Aluno: Vinícius Oliveira Santos


Professor: Adalberto Paranhos
Ciências Sociais – Universidade Federal de Uberlândia

Texto: PARANHOS, Adalberto. Dialética da Dominação. Campinas: Papirus, 1984.

A ideologia do trabalhismo na literatura de cordel

1. Introdução

Na vigência do Estado Novo, antes da marchinha de 1951 que evocava o sorriso de


Vargas, o poeta de cordel João Martins Athayde versava em 1938: “O que houve de mais
importante / Na vida do Presidente, / É que ele tudo resolve / Com um sorriso, calmamente.”
Mediante isto, Adalberto Paranhos indaga: seria mesmo seu sorriso que fez com que ele
arrebatasse lugar na memória dos brasileiros?
Nesta obra, o autor empreenderá a análise através da assimilação/rejeição da
ideologia do trabalhismo e a literatura de cordel, que a visão elitista de que as classes
populares são maleáveis à demagogia dominante, não tem sustentação concreta. Paranhos não
irá desconsiderar a mistificação e manipulação que foram submetidas as classes populares,
porém, o autor afirma que isto só se tornou possível mediante o atendimento de umas tantas
aspirações populares, mais situadamente da implantação da legislação trabalhista.
Vargas teve sua carreira política associada à doação da legislação trabalhista. O mito
da doação imposto pela ideologia do trabalhismo se difundiu e tentou inculcar que a
legislação trabalhista foi uma dádiva getulista. Assim, esta “outorga” tentou amortecer a luta
de classes apagando da memória dos trabalhadores todas as bandeiras de lutas que haviam
empregado durante décadas.
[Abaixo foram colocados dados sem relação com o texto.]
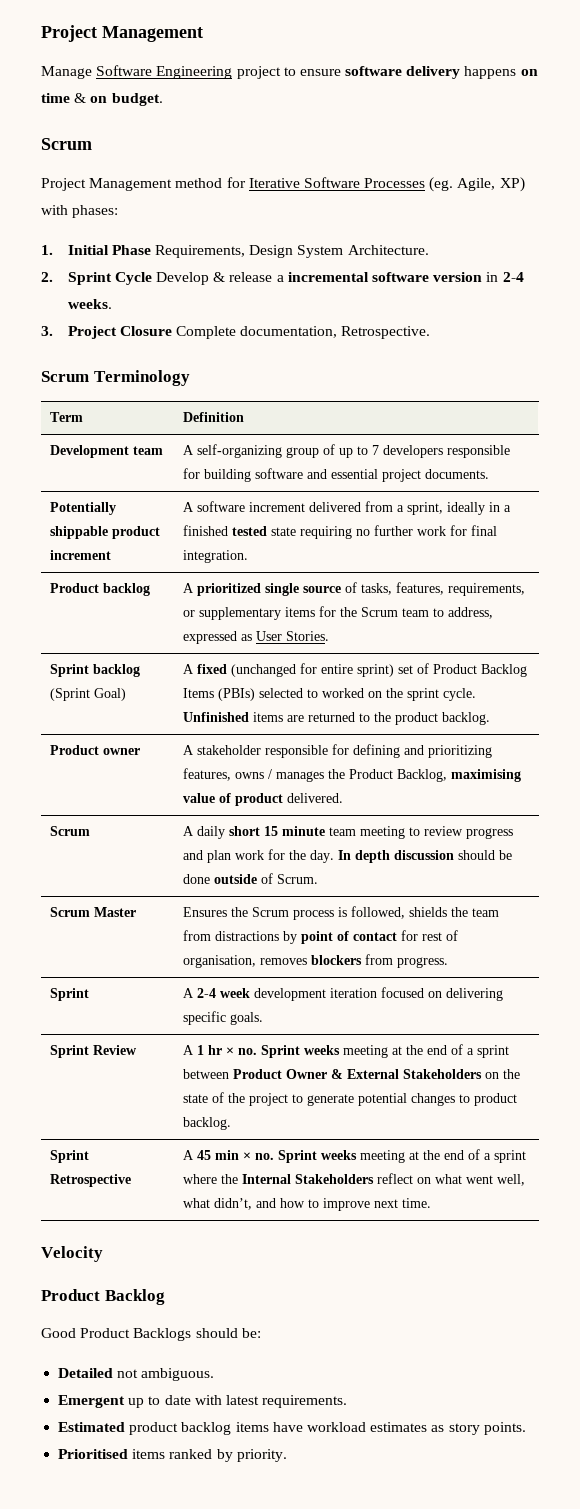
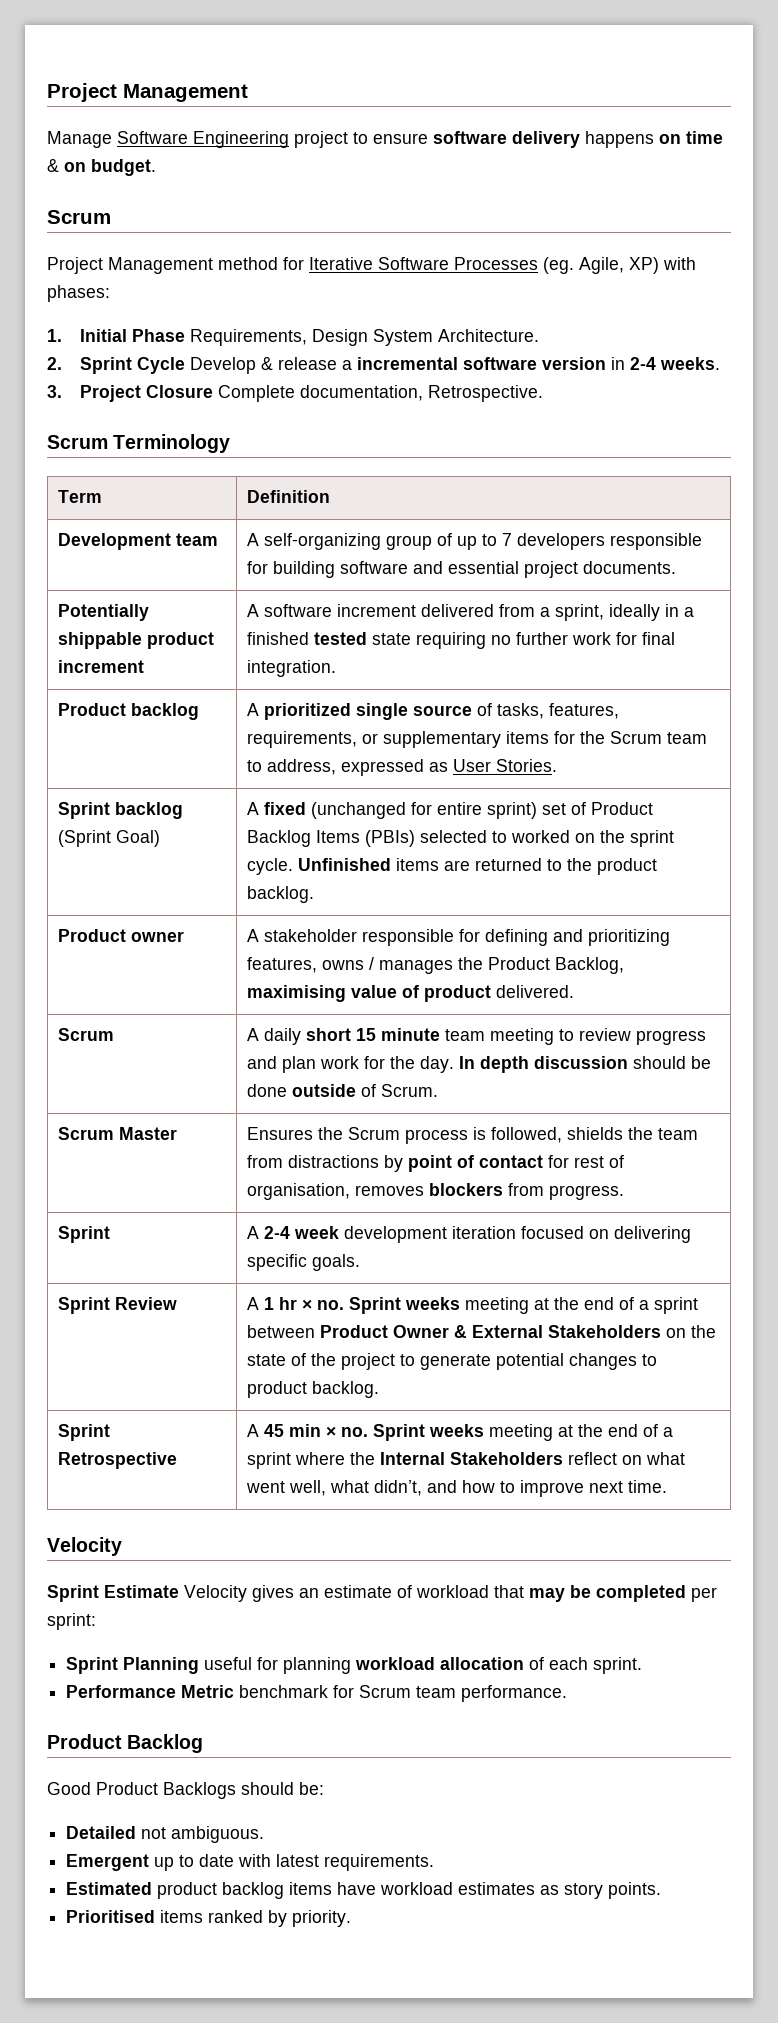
+ Sprint Estimate Velocity gives an estimate of workload that may be completed per sprint:
+ Sprint Planning useful for planning workload allocation of each sprint.
+ Performance Metric benchmark for Scrum team performance.

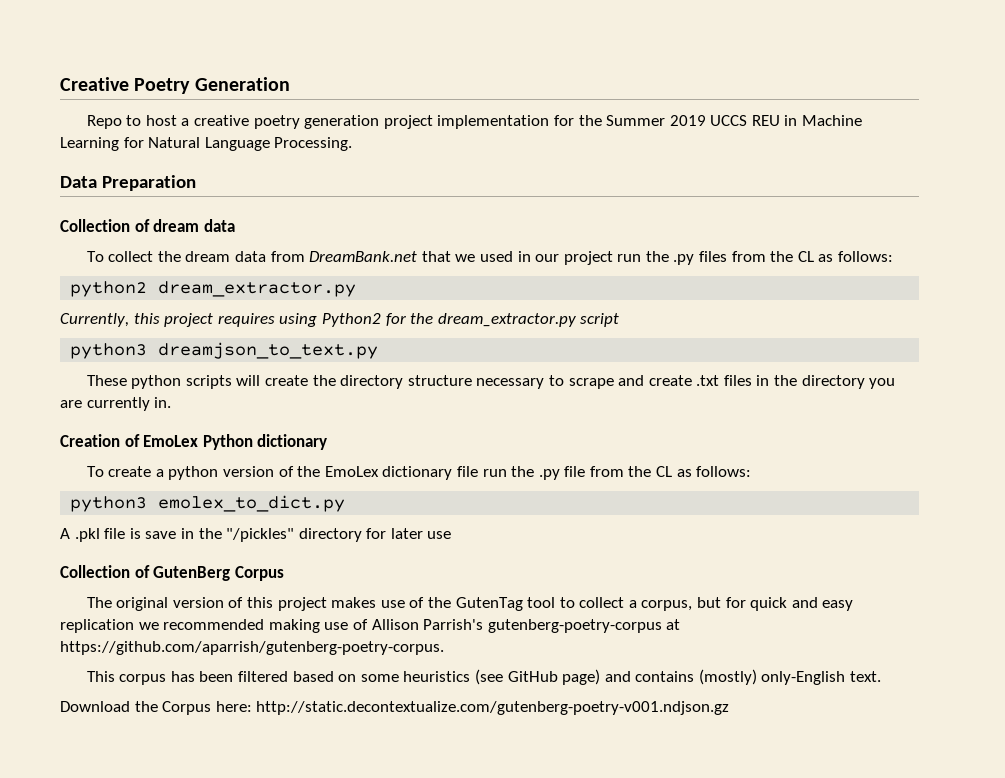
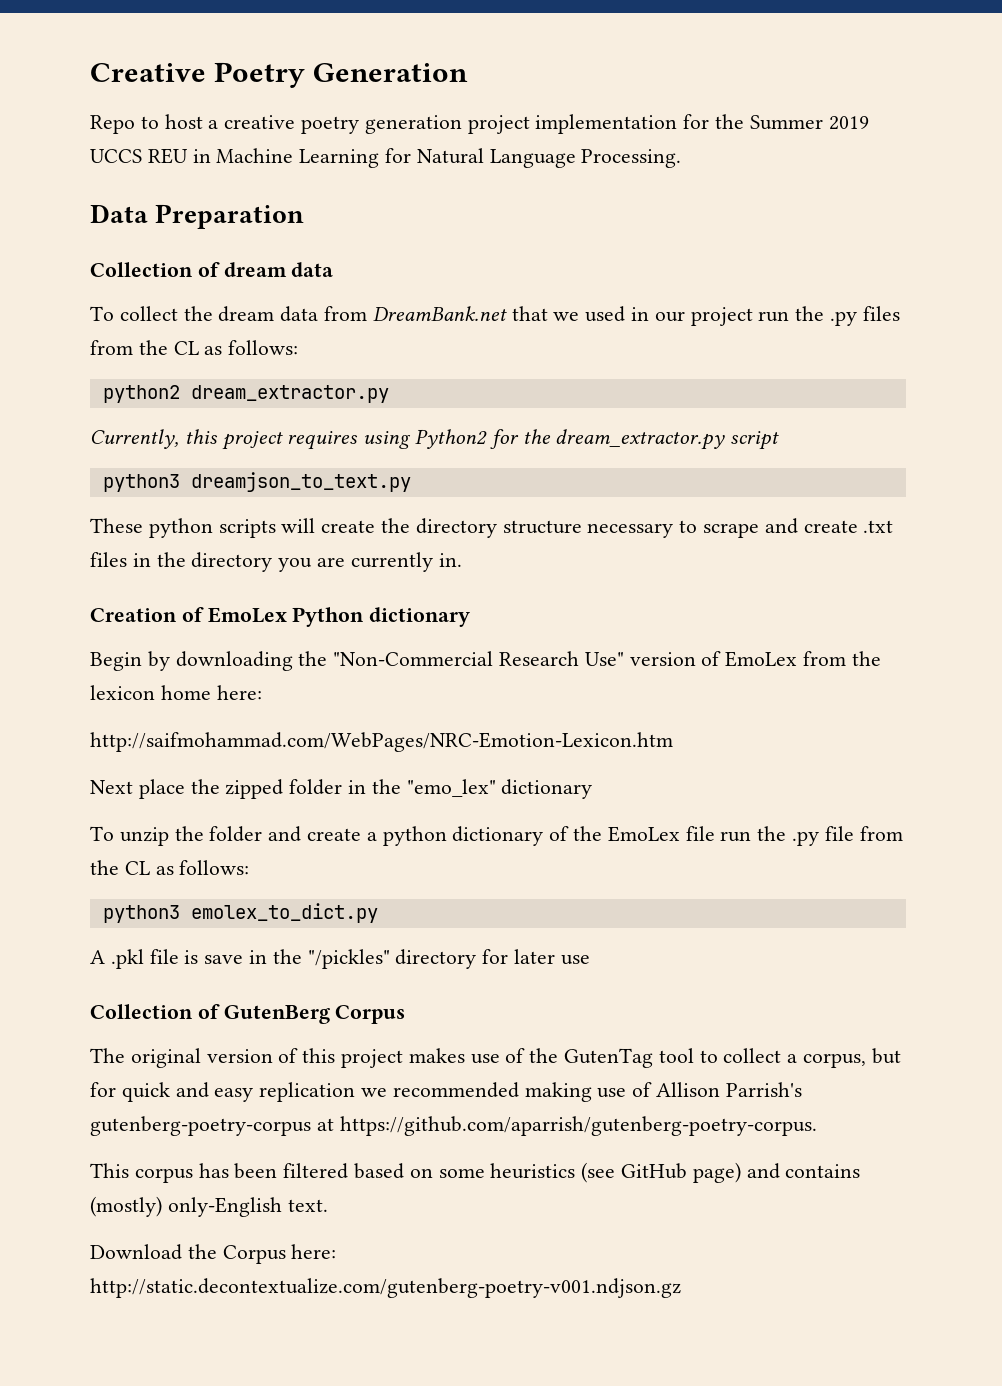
- To create a python version of the EmoLex dictionary file run the .py file from the CL as follows:
+ Begin by downloading the "Non-Commercial Research Use" version of EmoLex from the lexicon home here:
+ http://saifmohammad.com/WebPages/NRC-Emotion-Lexicon.htm
+ Next place the zipped folder in the "emo_lex" dictionary
+ To unzip the folder and create a python dictionary of the EmoLex file run the .py file from the CL as follows:

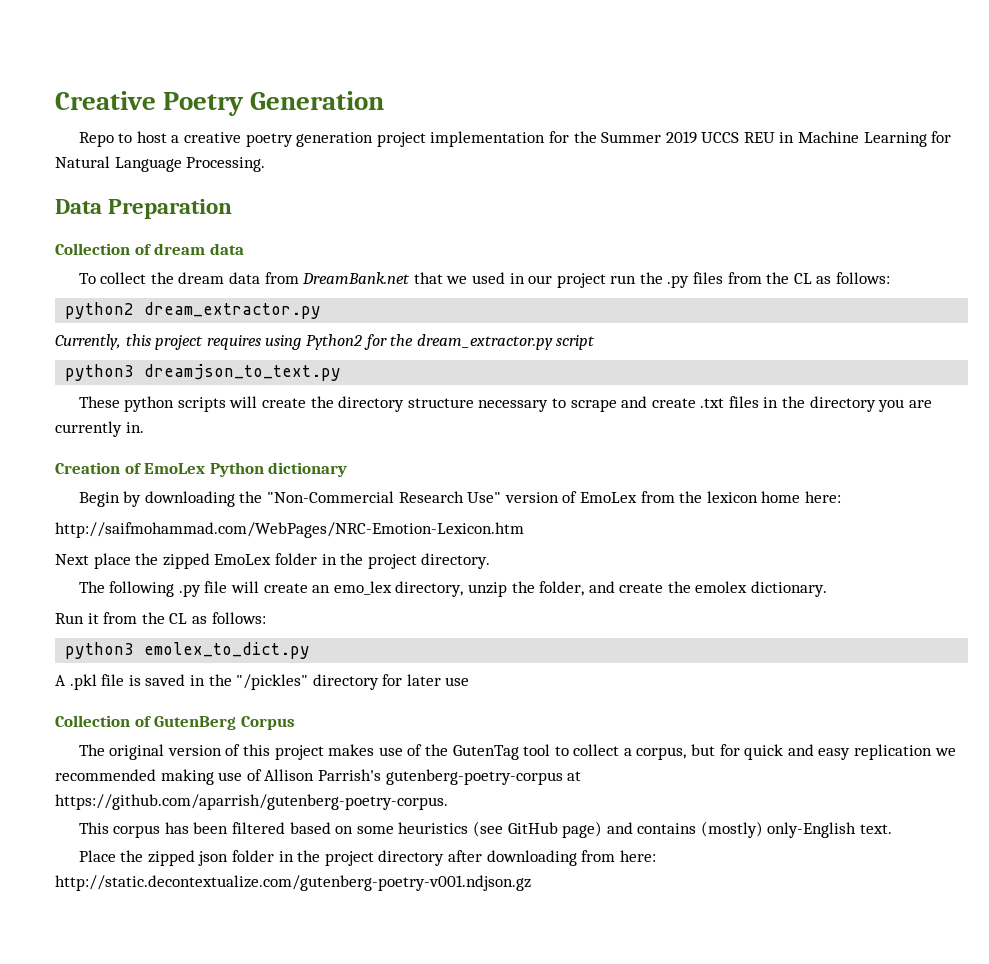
- Next place the zipped folder in the "emo_lex" dictionary
- To unzip the folder and create a python dictionary of the EmoLex file run the .py file from the CL as follows:
+ Next place the zipped EmoLex folder in the project directory.
+ The following .py file will create an emo_lex directory, unzip the folder, and create the emolex dictionary.
+ Run it from the CL as follows:
- A .pkl file is save in the "/pickles" directory for later use
+ A .pkl file is saved in the "/pickles" directory for later use
- Download the Corpus here: http://static.decontextualize.com/gutenberg-poetry-v001.ndjson.gz
+ Place the zipped json folder in the project directory after downloading from here: http://static.decontextualize.com/gutenberg-poetry-v001.ndjson.gz

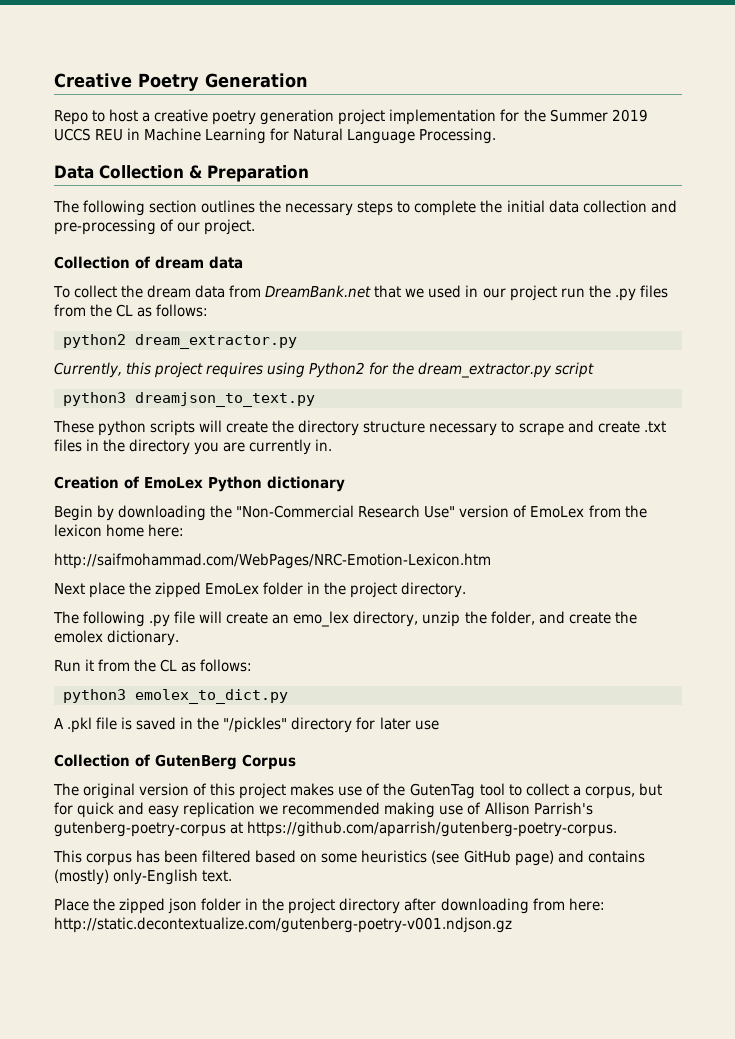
- Data Preparation
+ Data Collection & Preparation
+ The following section outlines the necessary steps to complete the initial data collection and pre-processing of our project.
Outro aspecto foi que este mito facilitou que Getúlio pudesse
retornar ao poder e ter apoio popular em determinadas situações.
O mito da doação não pode ser considerado à parte. Ele deve ser analisado
mergulhado nas modificações que a sociedade brasileira vinha vivenciando a partir de 1930.
O autor então assinala alguns traços gerais no período entre 1930 e 1945: crise de hegemonia,
centralização do poder estatal e ampliação da margem de manobra do Estado. Neste contexto
o Estado capitalista cumpriu o papel de desorganizador político do proletariado. O Estado
agiu com uma ação repressora e intensificadora da linha paternalista.
A legislação sindical imposta no primeiro Governo de Vargas tinha como objetivo
assegurar o controle da classe operária derrubando a organização autônoma dos trabalhadores.
De outro lado, a legislação trabalhista apareceu vinculada à legislação sindical com a
finalidade de melhor integrá-la na política de controle da classe trabalhadora, pois, a
concessão de alguns benefícios ficou dependente da ação dos sindicatos oficiais.
O autor encerra esses apontamentos preliminares dizendo que a ideologia do
trabalhismo começou a se consolidar a partir de 1942, no qual, não coincidentemente se
intensificaram os trabalhos de doutrinação ideológica.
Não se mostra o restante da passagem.